One of the best things about Jamison's book is that she never tries to sugarcoat her experiences, and she's clearly averse to telling the reader what they want to hear. She never tries to be likable, and the result is a disarmingly honest collection penned by someone who is likable. Daum does something similar in her recent collection, sharing all sorts of stories that make her sound occasionally crazy, often rude, and mostly very human. The "unspeakable" Daum is mining runs the gamut, but The Unspeakable is basically a book about stuff most people dare not say, either out loud or on the page. Daum does it, redefining the idea of an author stripping themselves bare in the process.

This Is Running for Your Life by Michelle Orange

Culture and film critic Orange uses her own essay collection to examine the way the world reacts to — and is influenced by — a never-ending stream of new images. Like Jamison, she weaves together wonky topics with her own personal stories, making them seem indelible, fresh, and very unique.

The Faraway Nearby by Rebecca Solnit

A true spiritual twin to Jamison's book, Solnit's 2014 essay collection is similarly preoccupied with the nature and shape of empathy and how it has impacted her own life. Like The Empathy Exams, Solnit's The Faraway Nearby combines personal experience with historical occurrences, particularly fairy tales and folk stories. Solnit's book is also interested in tracking storytelling itself, but its emphasis on empathy makes it a wonderful companion to Jamison's book.

On Looking by Lia Purpura

Purpura gets poetic in her own collection of essays, all of which examine what it is to see — what we see, how we see it, and what the experience means — by way of deeply lovely language and an appropriately discerning eye. Much like Jamison, Purpura has an interest in bodies and diseases, and her essay about an autopsy will eerily recall the titular essay from Jamison's own collection.

Ongoingness: The End of a Diary by Sarah Manguso

Manguso has faithfully kept a diary for 25 years — can you even imagine? — a sprawling tome that has evolved in importance and style over the intervening decades. Although Manguso's undertaking sounds admirable, it's rooted in a deep fear that she's going to forget to include something, thus somehow losing it along the way. In this essay collection, Manguso grapples with her unwieldy diary and what it means to her.

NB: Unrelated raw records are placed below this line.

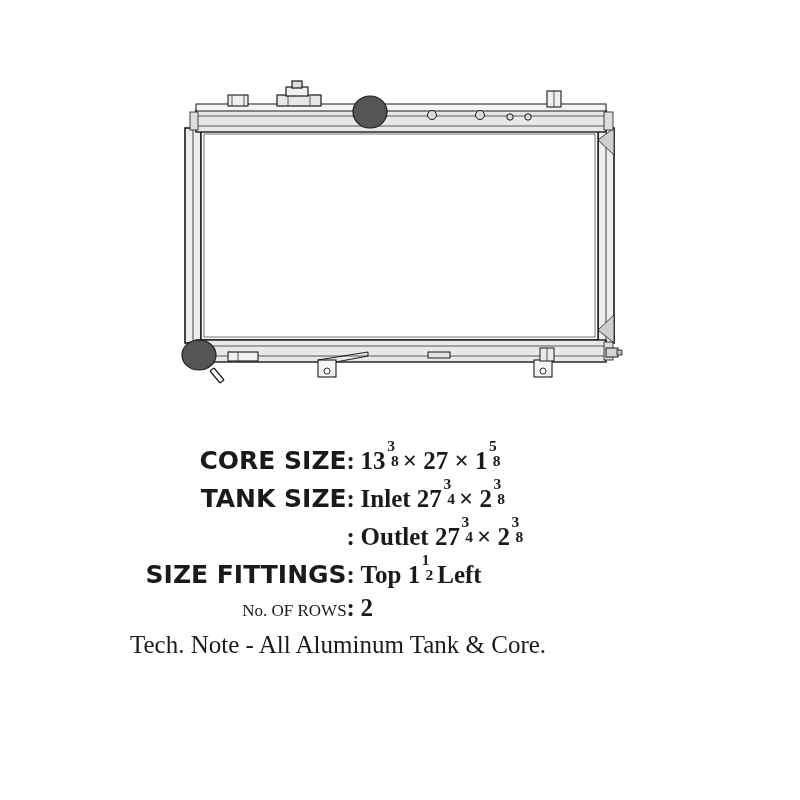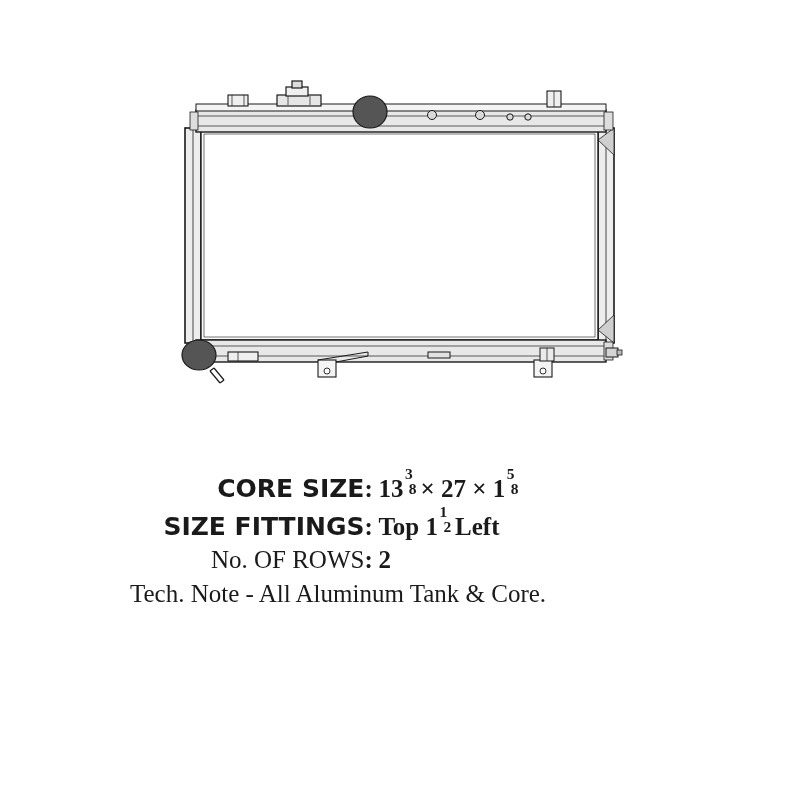--- a/index.html
+++ b/index.html
@@ -29,7 +29,7 @@
   #spec-table {
     position: absolute;
     left: 0;
-    top: 467px;
+    top: 439px;
     width: 656px;
   }
   table.spec {

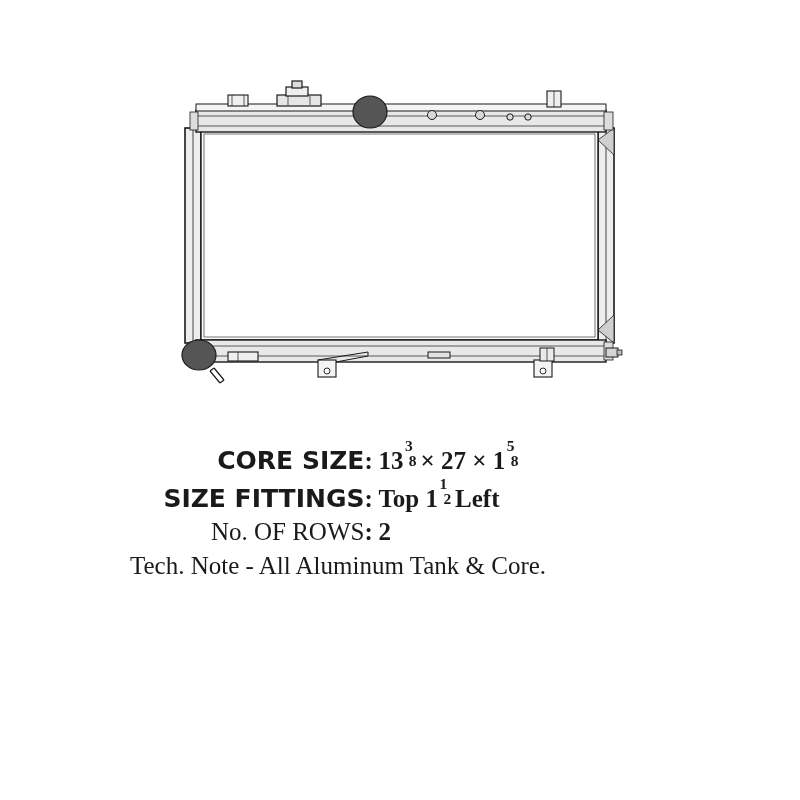--- a/index.html
+++ b/index.html
@@ -224,6 +224,10 @@
           <td class="value"><span class="colon">:</span>13<span class="frac"><span class="num">3</span><span class="den">8</span></span> × 27 × 1<span class="frac"><span class="num">5</span><span class="den">8</span></span></td>
         </tr>
         <tr>
+          <td class="label">TANK SIZE</td>
+          <td class="value"><span class="colon">:</span>Inlet 27<span class="frac"><span class="num">3</span><span class="den">4</span></span> × 2<span class="frac"><span class="num">3</span><span class="den">8</span></span></td>
+        </tr>
+        <tr>
           <td class="label">SIZE FITTINGS</td>
           <td class="value"><span class="colon">:</span>Top 1<span class="frac"><span class="num">1</span><span class="den">2</span></span> Left</td>
         </tr>

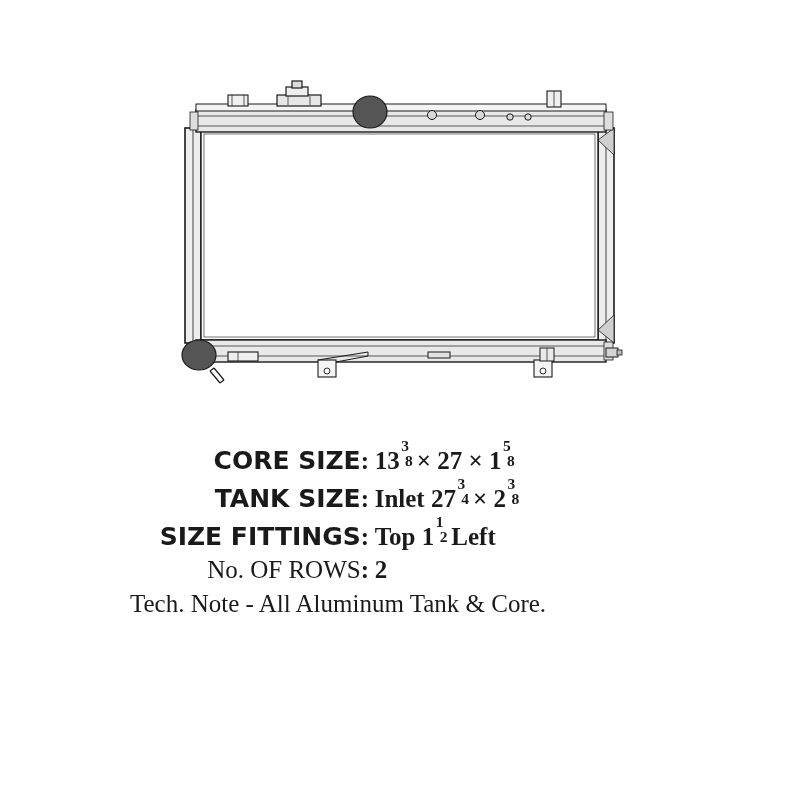--- a/index.html
+++ b/index.html
@@ -228,6 +228,10 @@
           <td class="value"><span class="colon">:</span>Inlet 27<span class="frac"><span class="num">3</span><span class="den">4</span></span> × 2<span class="frac"><span class="num">3</span><span class="den">8</span></span></td>
         </tr>
         <tr>
+          <td class="label"></td>
+          <td class="value"><span class="colon">:</span>Outlet 27<span class="frac"><span class="num">3</span><span class="den">4</span></span> × 2<span class="frac"><span class="num">3</span><span class="den">8</span></span></td>
+        </tr>
+        <tr>
           <td class="label">SIZE FITTINGS</td>
           <td class="value"><span class="colon">:</span>Top 1<span class="frac"><span class="num">1</span><span class="den">2</span></span> Left</td>
         </tr>

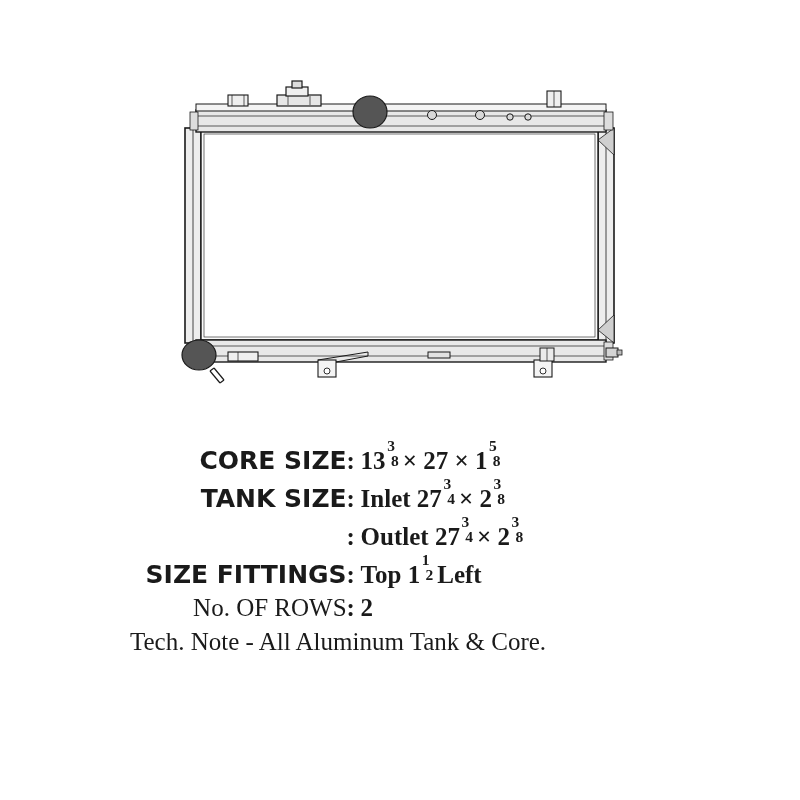--- a/index.html
+++ b/index.html
@@ -54,7 +54,7 @@
   td.label.light {
     font-weight: normal;
     font-family: "Liberation Serif", serif;
-    font-size: 25px;
+    font-size: 17px;
   }
   td.value {
     text-align: left;

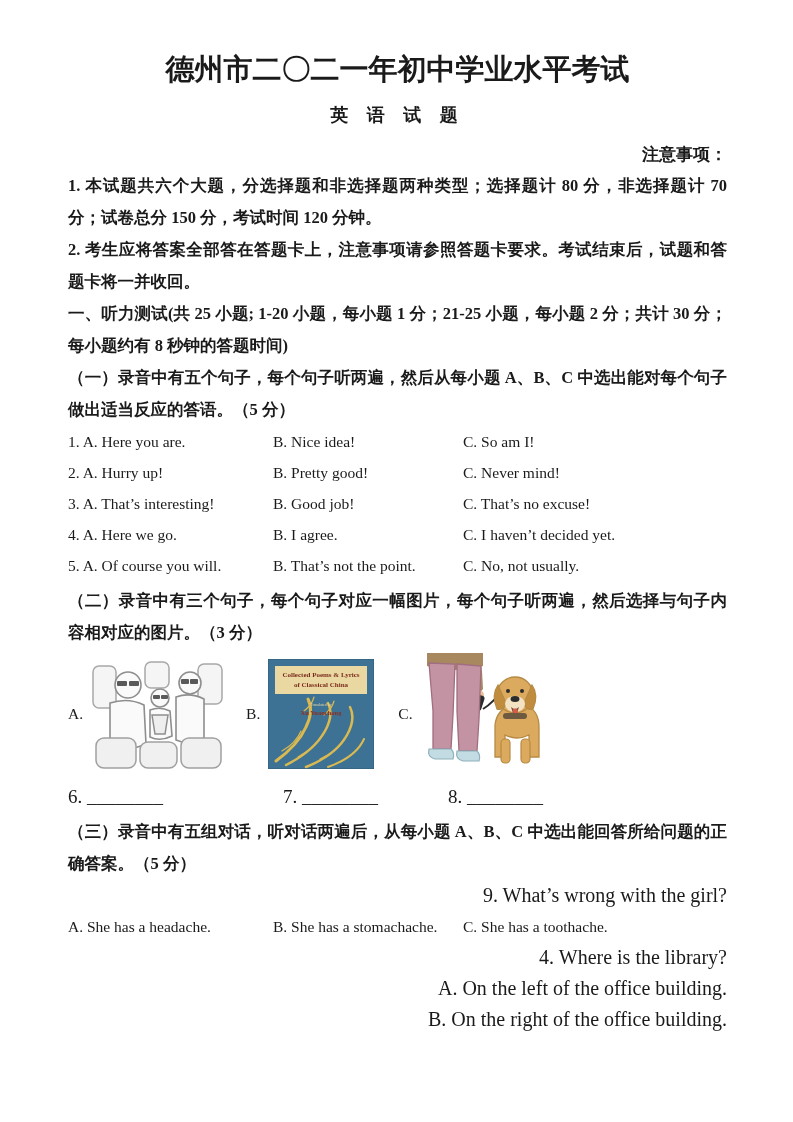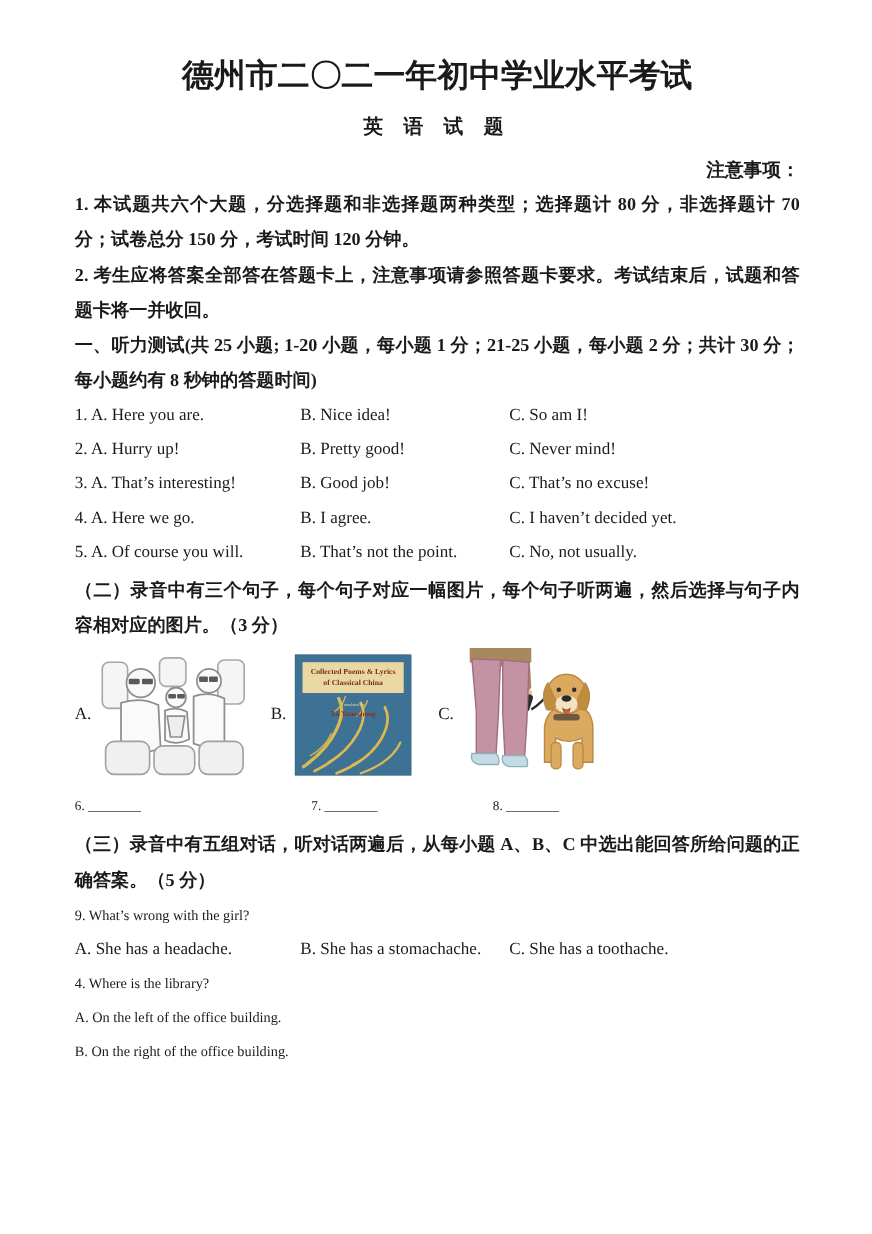--- a/index.html
+++ b/index.html
@@ -37,6 +37,7 @@
 
   <p class="cn">一、听力测试(共 25 小题; 1-20 小题，每小题 1 分；21-25 小题，每小题 2 分；共计 30 分；每小题约有 8 秒钟的答题时间)</p>
 
+  <p class="cn">（一）录音中有五个句子，每个句子听两遍，然后从每小题 A、B、C 中选出能对每个句子做出适当反应的答语。（5 分）</p>
 
   <div class="en-row">
     <span>1. A. Here you are.</span>

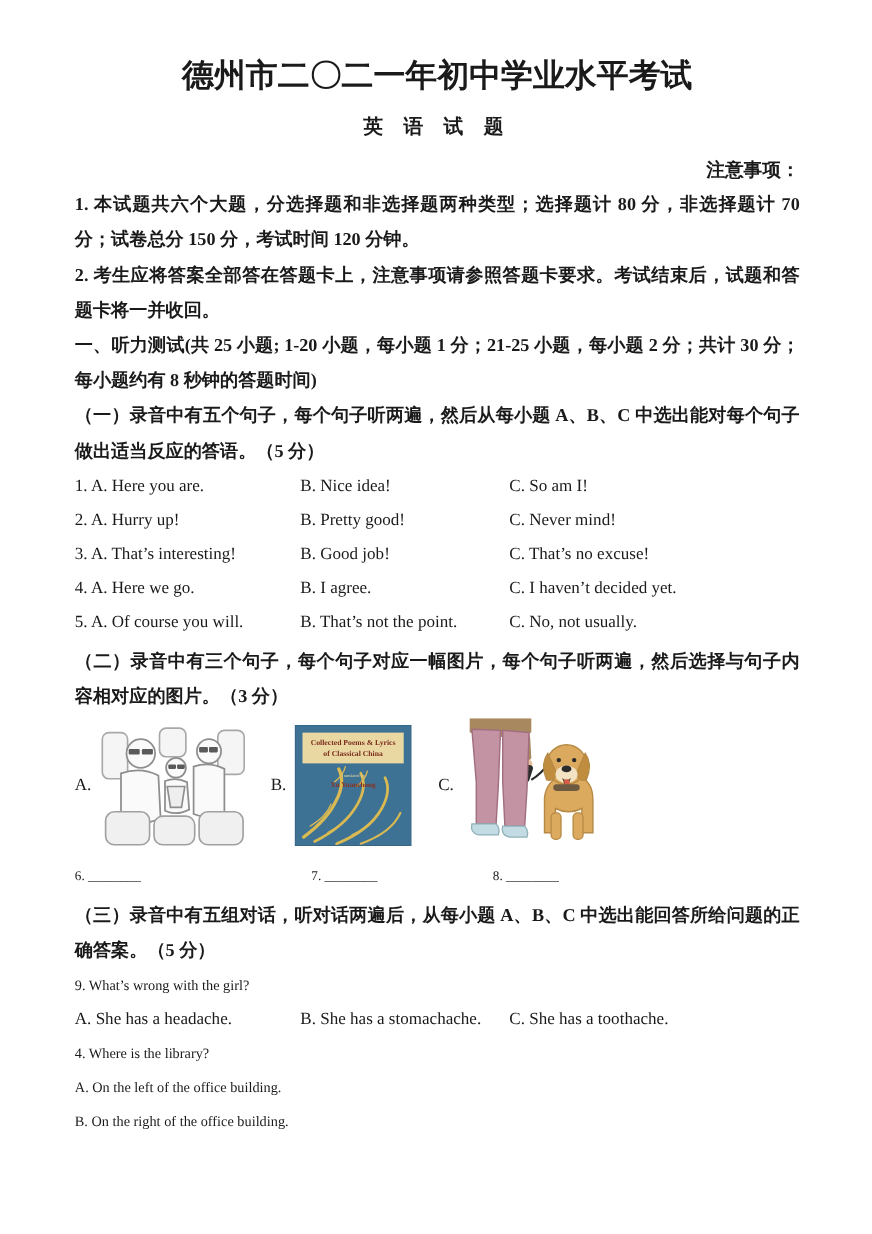--- a/index.html
+++ b/index.html
@@ -20,7 +20,7 @@
   .pic{flex:0 0 auto;}
   .gap1{width:22px;} .gap2{width:24px;}
   .blanks-row{display:grid;grid-template-columns:215px 165px 1fr;
-              font-size:12px;line-height:31px;height:31px;margin-top:6px;font-family:Liberation Serif, serif;}
+              font-size:19px;line-height:31px;height:31px;margin-top:6px;font-family:Liberation Serif, serif;}
   svg text{font-family:"Liberation Serif","DejaVu Serif",serif;}
 </style>
 </head>

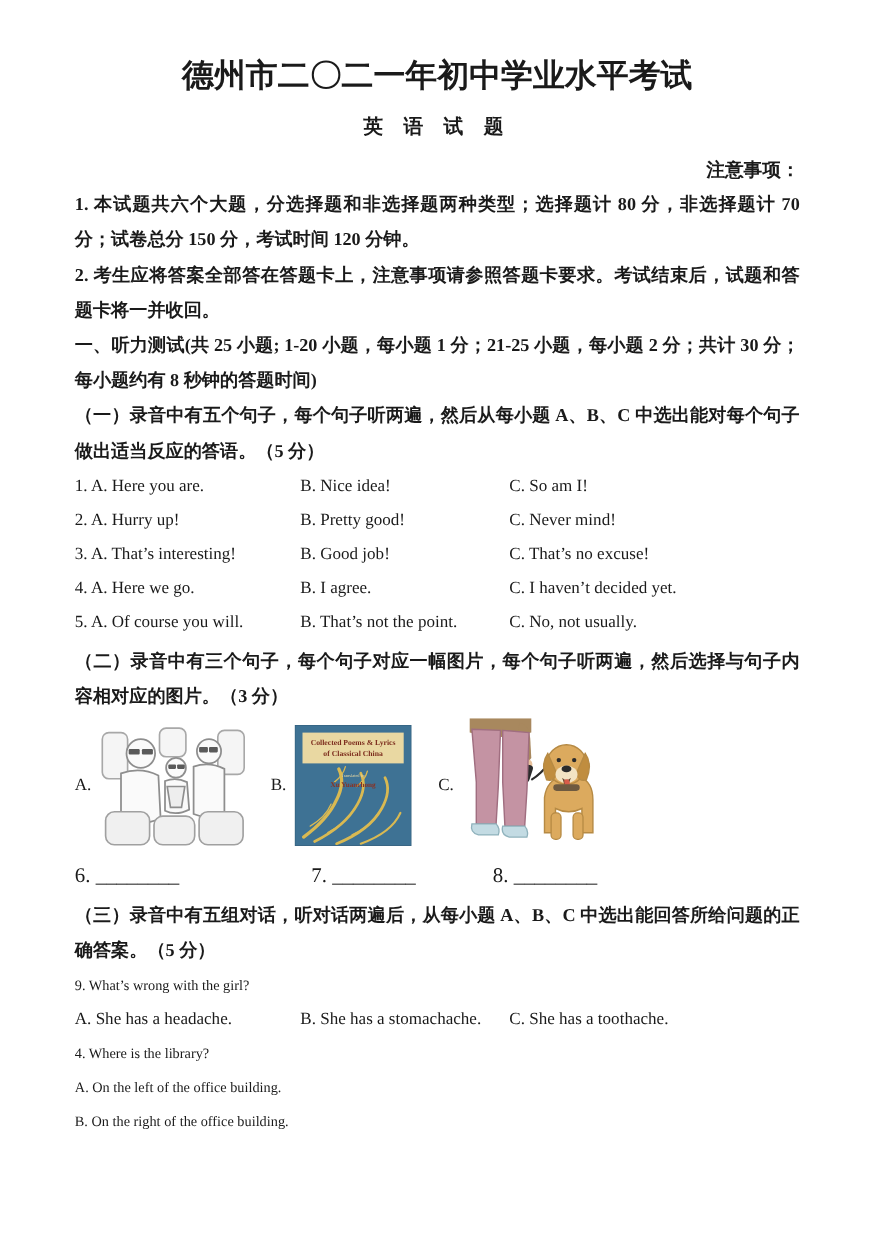--- a/index.html
+++ b/index.html
@@ -13,7 +13,7 @@
   .notice-head{margin-top:10px;font-size:17px;line-height:30px;font-weight:bold;text-align:right;}
   .en-row{font-size:15.5px;line-height:31px;height:31px;white-space:nowrap;
           display:grid;grid-template-columns:205px 190px 1fr;}
-  .en-line{font-size:13px;line-height:31px;height:31px;}
+  .en-line{font-size:20px;line-height:31px;height:31px;text-align:right;}
   .mt4{margin-top:4px;}
   .pics-row{display:flex;align-items:center;height:122px;margin-top:4px;}
   .pic-label{font-size:15.5px;margin-right:8px;}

The Opposite of Loneliness by Marina Keegan

Marina Keegan was special. The budding writer graduated from Yale magna cum laude in May of 2012, a huge accomplishment made even bigger by a future that was seemingly already bursting at the seams, as Keegan, just 22, already had a job waiting for her at The New Yorker. Five days after graduation, she died in a car crash on Cape Cod. This posthumous collection of her works — including the viral hit from which the collection pulls its title — was published two years later.

100 Essays I Don't Have Time to Write: On Umbrellas and Sword Fights, Parades and Dogs, Fire Alarms, Children, and Theater by Sarah Ruhl

Ruhl's essays are, like Jamison's, incredibly wide-ranging. They vary in size and intensity, but each is filled with Ruhl's artistic wit — she's mainly a playwright by trade — and her wry observations about the minutiae of daily life.

Being Mortal: Medicine and What Matters in the End by Atul Gawande

The Empathy Exams addresses strange medical stuff in an extremely entertaining fashion, but Jamison's also mines it for deeper insights into the human condition. If that's what fascinated you most about her collection — and, again, her turns as a medical actor are some of the intriguing and interesting stuff I've read this year — Gawande's examination of what medical health means and the true value of "quality of life" should be suitably compelling.

The Gin Closet by Leslie Jamison

Jamison's debut novel should please fans of her essay collection, as it investigates the same issues of intimacy and honesty that The Empathy Exams does so cannily. Focused on the alcoholic and isolated Tilly, the book follows what happens when she's finally reunited — quite unexpectedly — with a member of her estranged family: a niece who is as lost as she is.